Whiteboard for task management

Having a physical whiteboard for managing tasks is an interesting phenomenon amongst agile teams. Amazingly low-tech solution can bring unexpected results into the highly technical oriented environment.

How does it work

You keep a whiteboard somewhere close to the team, rows represent stories or deliverables and there are three columns in each row – to do, in progress and done. After that, you use post-it notes to represent small tasks and put them into appropriate columns.

An example of such task could be Test in QA, Fix issue X or Refactor Y. Task are supposed to be small and clear to everyone.

Whenever you start working on a task you move a post-it note from to do column to in progress and when done you move it into done section.

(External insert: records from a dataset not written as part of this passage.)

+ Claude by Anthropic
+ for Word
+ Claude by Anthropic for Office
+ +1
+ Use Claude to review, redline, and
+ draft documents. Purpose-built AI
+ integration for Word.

When there are no tasks left you put a special note on the story that it’s finished.

Task could be marked with laminated avatars that represent each team member (I highly suggest a set of your favorite 80’s action movie heroes – Arnie approved) so you can see what everyone else is working on at the moment and who is involved in the delivery particular story.

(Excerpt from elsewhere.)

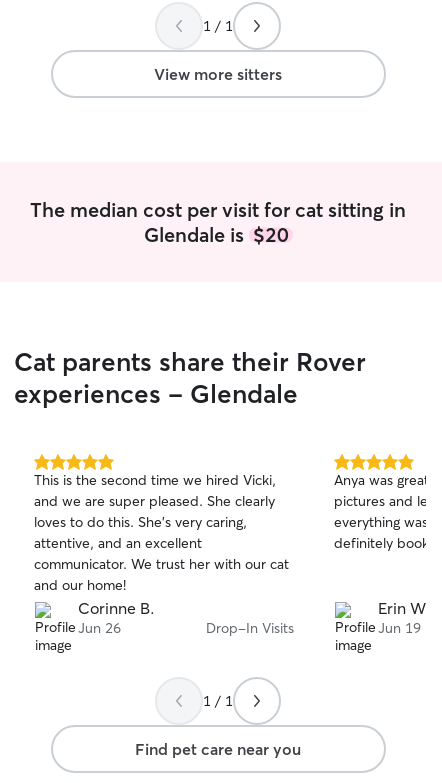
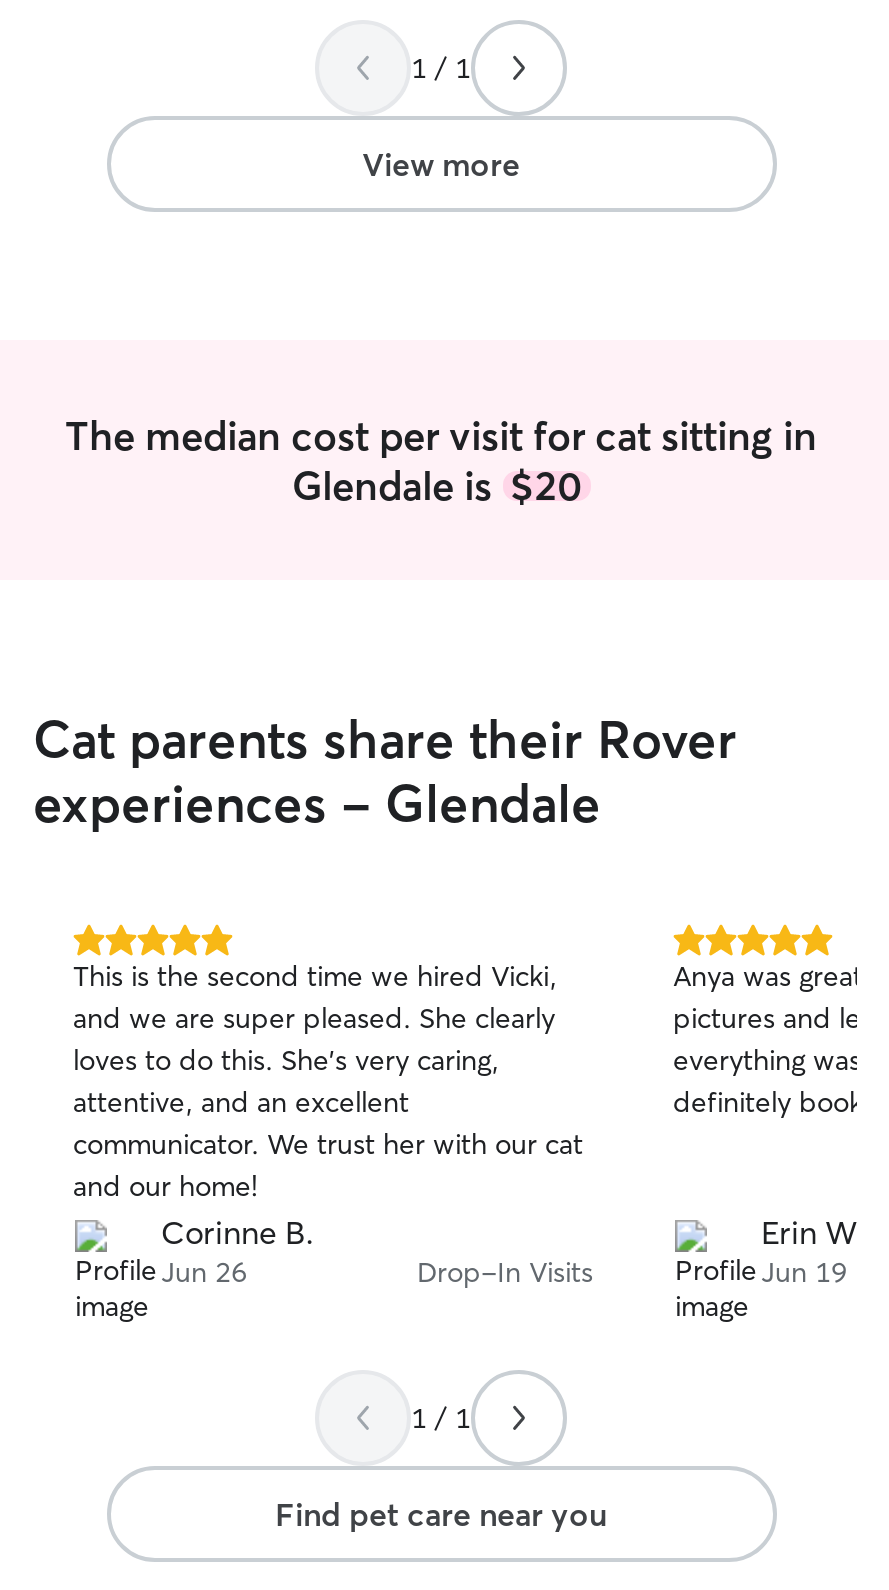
- View more sitters
+ View more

Additionally you can have a list of testing environments and track which features are deployed in each one of them.

What’s good

The major benefit of having a physical board is the team engagement. Physically moving the task from one bucket to another increases your satisfaction and motivation. It enhances the spirit of getting things done and achieve the sprint goals.

Secondly, it provides the visibility over a complex piece of work of your teammates and reveals blockers. Everyone knows what is everyone else doing, can offer help and start pairing. Also, it is great for the product owner to have a high-level overview of the current sprint progress.

Lastly, the whiteboard serves as a water cooler fountain where interactions between the team members happen. Better communication, better results.

What’s bad

There is no history recorded along the track and if the post-it note falls down it might be hard to put it on the right position. The board must be treated in such way as it is not a proper log of the software process.

You can’t have a board in fully distributed teams and you’d have to switch to an electronic alternative. As the benefits are mostly social and team bonding I don’t think it’s worth the effort. When the team is partially distributed, remote members might be left out of the process and it depends on your judgment whether to have the board or not. You can always take a photo, but that’s kind of stupid.

As the board doesn’t serve as a proper work log, you probably have another system for tracking the project (e.g. JIRA). So when you are working on a feature, you have two places to update the progress. It’s a different amount of information, but it brings more overhead to keep everything up to date.

Integration into daily process

Instead of the usual “what have I done yesterday, what I’m gonna do and whether there are any blockers” have one person go through each line on the board and ask the team who is working on those tasks and how can we move them forward. People that have nothing to do will grab a next available free task and any blockers will be revealed sooner.

Conclusion

Whether the whiteboard is right for you and your team highly depends on various things – complexity of the project, size of the team and structure of the team, location, personalities and your current change process – but I’d recommend you to give it a try, it’s not a big investment and it can increase the happiness in your team.